Pasaron unos días. Toda la existencia de Elena había quedado desplazada: ya no vivía en su casa, sino en la de Enrique, por sus pensamientos de cada hora. No existía nada, excepto el pequeño hotelito vecino por el que latía su corazón. En cuanto se le ocurría un pretexto, allí acudía y se entretenía, satisfecha de respirar el mismo aire. En este primer arrebato de la posesión, la vista de Julieta la enternecía como algo que pertenecía a Enrique. No obstante, éste no había podido todavía encontrarla a solas un solo instante. Parecía como si ella pusiera cierto refinamiento en retardar la hora de una segunda cita. Una noche, cuando él la acompañaba hasta el vestíbulo, le hizo jurar únicamente que jamás volvería a ver la casa del pasaje des Eaux, añadiendo que la comprometería. Ambos temblaban en espera del abrazo apasionado en que se pertenecerían de nuevo, sin saber dónde, en algún sitio, alguna noche. Elena, fascinada por el deseo, sólo vivía para este momento, indiferente a todo lo demás, aguardándolo dichosa, turbada únicamente, en su felicidad, por la inquieta sensación de que Juana estaba tosiendo cerca de ella.

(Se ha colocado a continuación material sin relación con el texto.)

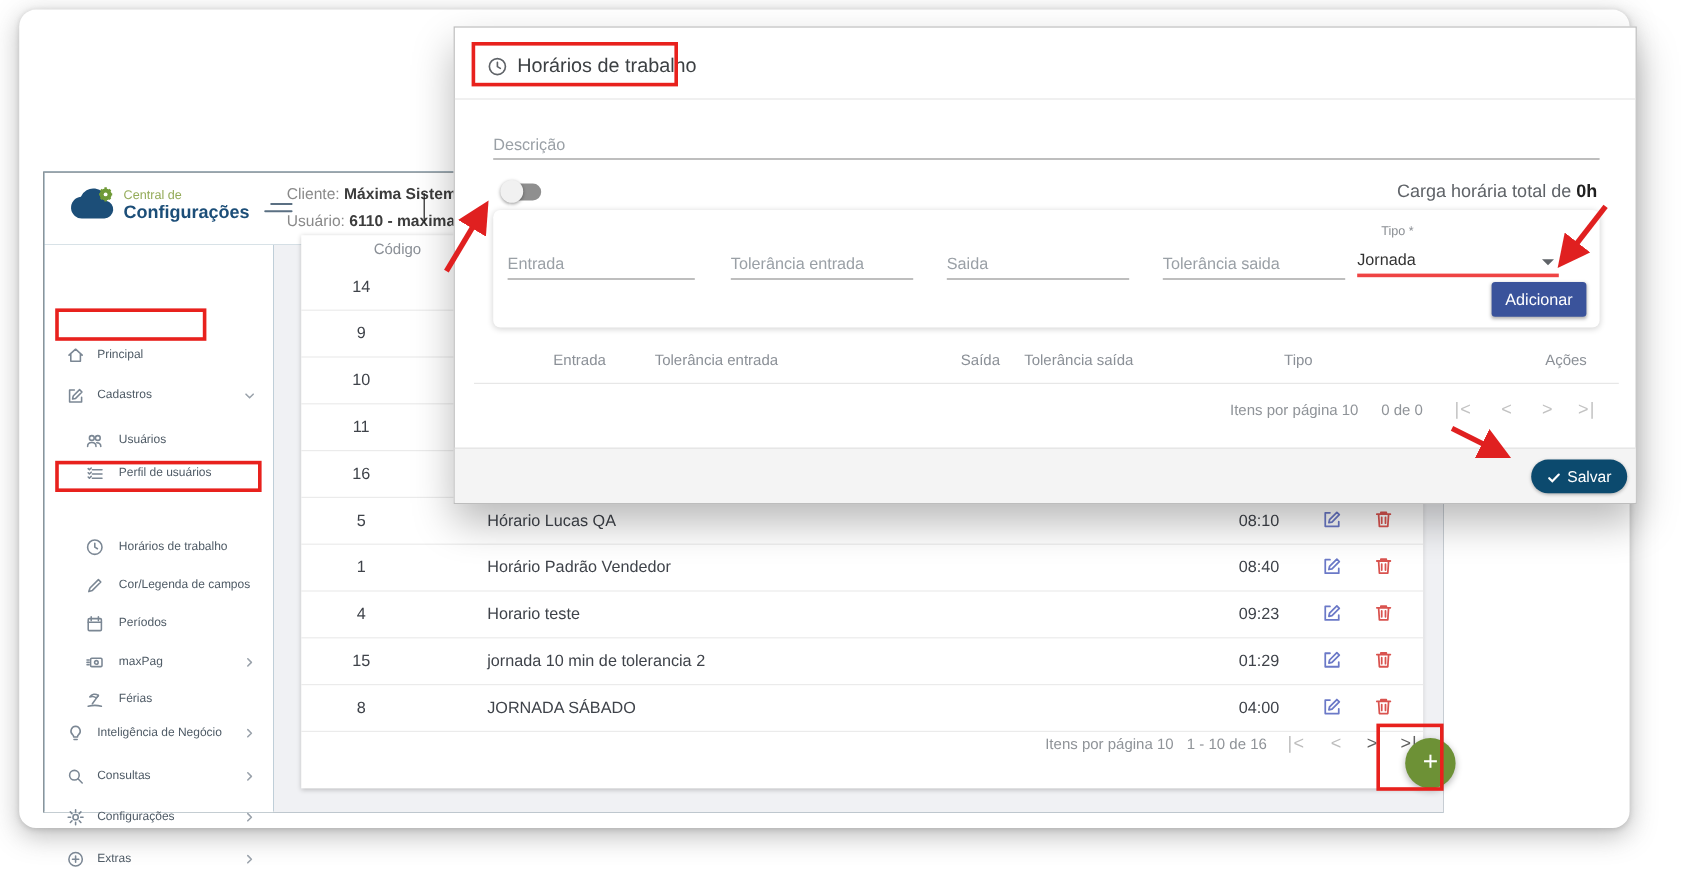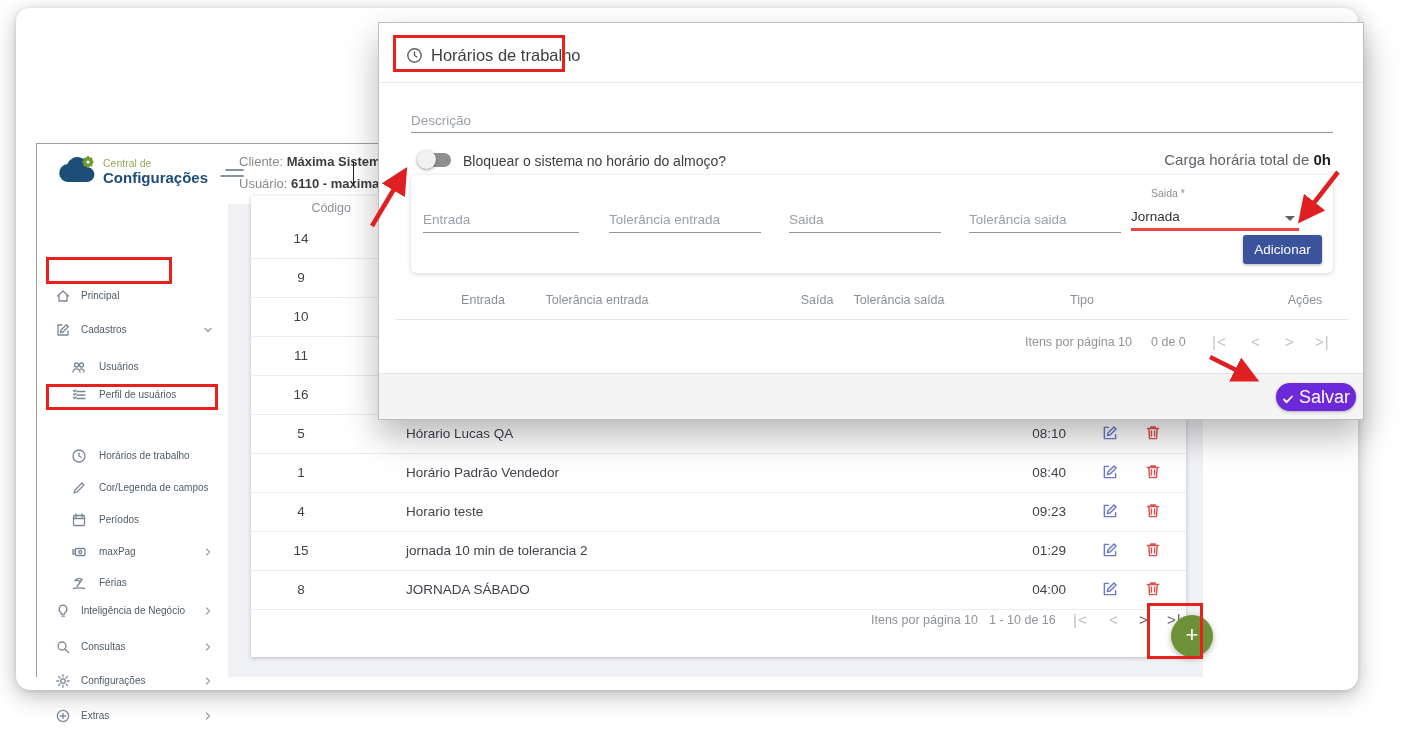--- a/index.html
+++ b/index.html
@@ -420,7 +420,6 @@
       <div class="track"></div>
       <div class="thumb"></div>
     </div>
-    <span id="toggle-label">Bloquear o sistema no horário do almoço?</span>
     <span id="carga">
       <span>Carga horária total de </span><b>0h</b>
     </span>

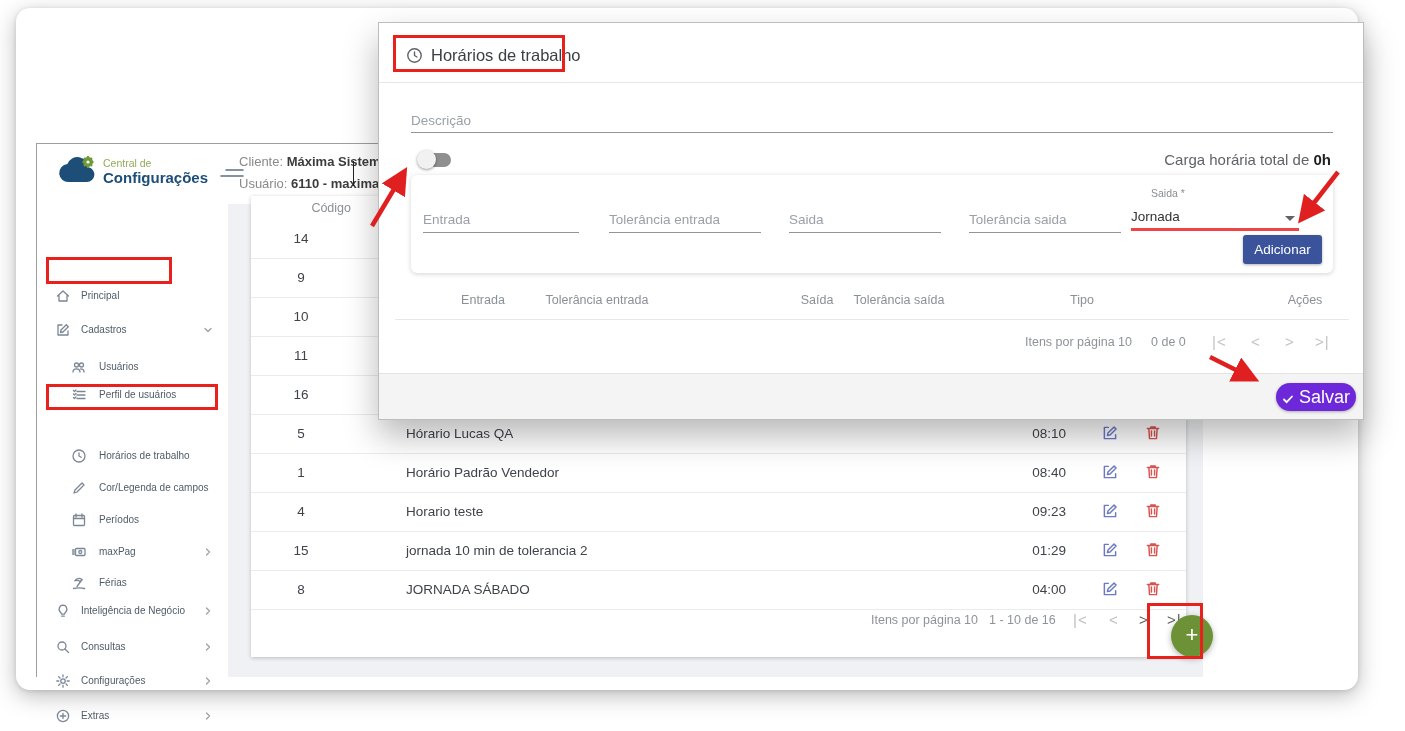--- a/index.html
+++ b/index.html
@@ -429,7 +429,7 @@
       <input class="uline f-in" style="left: 198px; width: 152px;" type="text" placeholder="Tolerância entrada">
       <input class="uline f-in" style="left: 378px; width: 152px;" type="text" placeholder="Saida">
       <input class="uline f-in" style="left: 558px; width: 152px;" type="text" placeholder="Tolerância saida">
-      <span id="tipo-label">Saida *</span>
+      <span id="tipo-label">Tipo *</span>
       <div id="tipo-select">
         <span id="tipo-value">Jornada</span>
         <span id="tipo-caret"></span>

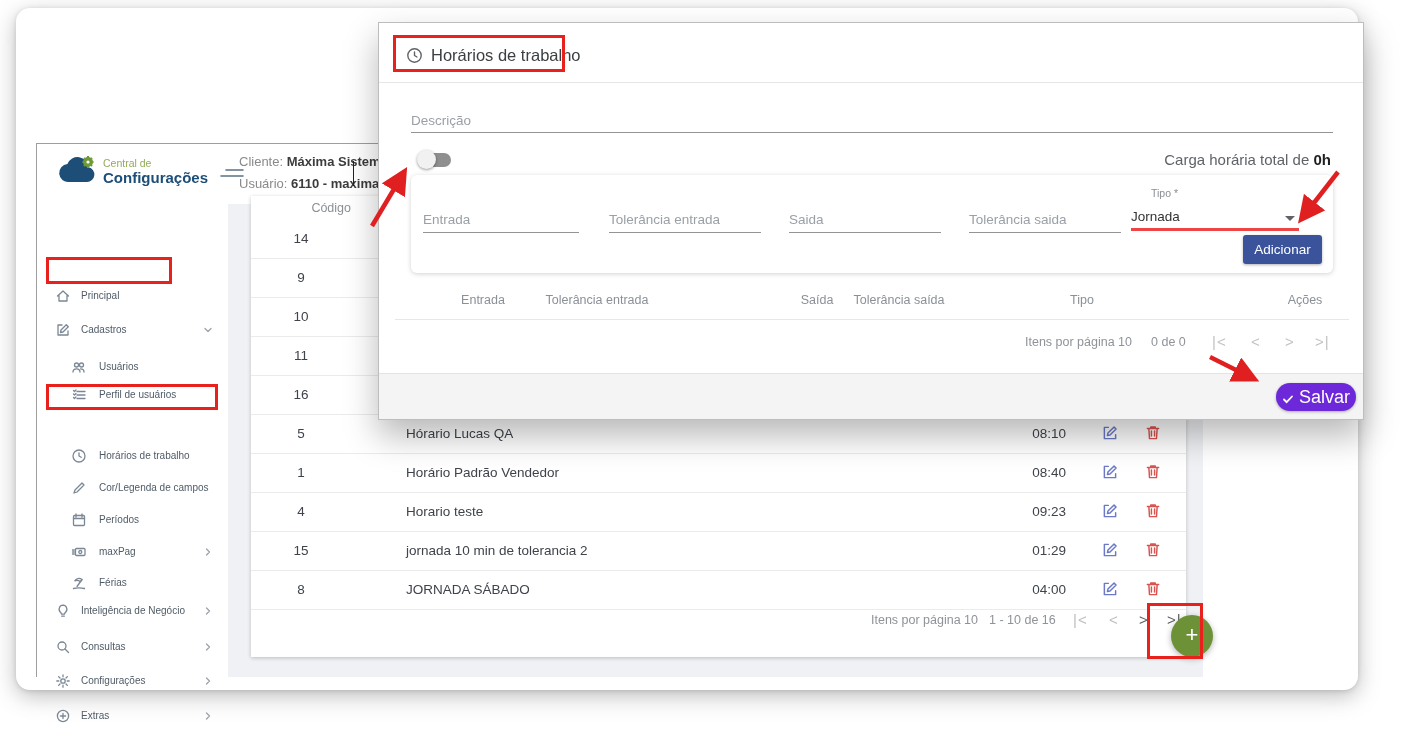--- a/index.html
+++ b/index.html
@@ -92,7 +92,7 @@
   #modal-footer { position:absolute; left:0; bottom:0; width:100%; height:46px; background:#f4f4f4;
     border-top:1px solid #e3e3e3; }
   #save-btn { position:absolute; right:7px; top:9px; width:80px; height:28px; border-radius:14px;
-    background:#6d28d9; color:#fff; border:none; font-size:18px; cursor:pointer;
+    background:#0c4a6e; color:#fff; border:none; font-size:13px; cursor:pointer;
     font-family:"Liberation Sans",sans-serif; box-shadow:0 1px 3px rgba(0,0,0,.3); }
   #save-btn svg { vertical-align:-2px; margin-right:5px; }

Juana tosía con una tosecita seca, frecuente, que se acentuaba hacia el anochecer. Tenía entonces pequeños accesos de fiebre, y el sudor la debilitaba en su sueño. Cuando su madre la interrogaba, contestaba que no estaba enferma, que nada le dolía. Sin duda se trataba de un resfriado ya en declive; y Elena, tranquilizada con esta explicación, sin tener clara conciencia de lo que ocurría a su alrededor, experimentaba no obstante, en el enajenamiento en que vivía, el sentimiento confuso de una pena, como un peso cuya herida la hacía sangrar en algún sitio que no hubiese podido localizar. A veces, en medio de una de esas alegrías sin causa que la inundaban de ternura, la acometía una ansiedad y le parecía que la desgracia la estaba persiguiendo. Cuando se es demasiado feliz, se vive temblando. No había nadie junto a ella. Juana acababa de toser, pero tomaba tisana, y no sería nada.

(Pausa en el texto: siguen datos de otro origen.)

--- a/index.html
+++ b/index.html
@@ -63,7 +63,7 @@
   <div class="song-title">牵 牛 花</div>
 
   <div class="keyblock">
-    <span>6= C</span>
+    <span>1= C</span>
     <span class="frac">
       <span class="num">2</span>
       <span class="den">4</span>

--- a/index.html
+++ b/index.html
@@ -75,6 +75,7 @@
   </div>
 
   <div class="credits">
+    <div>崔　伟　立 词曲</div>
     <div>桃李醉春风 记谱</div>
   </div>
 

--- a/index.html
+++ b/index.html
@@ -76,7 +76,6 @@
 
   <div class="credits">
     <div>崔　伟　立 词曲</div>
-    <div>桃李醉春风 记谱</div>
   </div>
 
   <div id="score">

Sin embargo, una tarde, el viejo doctor Bodin, que visitaba su casa como amigo, demoró el despedirse, preocupado y examinando a Juana con el rabillo de sus ojos azules. La interrogaba como si estuviese jugando con ella. Ese día no dijo nada, pero reapareció dos días más tarde, y esta vez, sin examinar a Juana, con la jovialidad de un anciano que ha visto muchas cosas, llevó la conversación al tema de los viajes. En otros tiempos había servido como cirujano militar, por lo que conocía toda Italia. Era un país soberbio que había que admirar especialmente durante la primavera. ¿Por qué la señora Grandjean no llevaba allí a su hija? Llegó así, con hábiles transiciones, a aconsejar una estancia en el país del sol, como él lo llamaba. Elena le miraba fijamente. Entonces él protestó: seguro que ni una ni otra estaban enfermas, pero cambiar de aires siempre rejuvenece. Ella se puso muy pálida, sintiendo un frío mortal ante la idea de abandonar París. ¡Dios mío!, irse tan lejos, tan lejos… Perder a Enrique de pronto, abandonar sus amores sin la perspectiva de un mañana… Experimentó un dolor tan desgarrador, que tuvo que inclinarse hacia Juana para ocultar su turbación. ¿Acaso a Juana le gustaría partir? La niña, friolera había juntado sus manitas. ¡Oh, seguro que le gustaría! Ir hacia el sol, las dos, ella y su madre. ¡Oh sí, completamente solas! Sobre su pobre carita enflaquecida, cuyas mejillas quemaba la fiebre, resplandeció la esperanza de una nueva vida. Pero Elena ya no escuchaba, rebelde y desconfiada, persuadida ahora de que todo el mundo se ponía de acuerdo, el sacerdote, el doctor Bodin, la misma Juana, para separarla de Enrique. Al verla tan pálida, el viejo doctor creyó que había cometido una imprudencia y se apresuró a decir que no había prisa alguna, decidido a insistir otro día sobre aquello.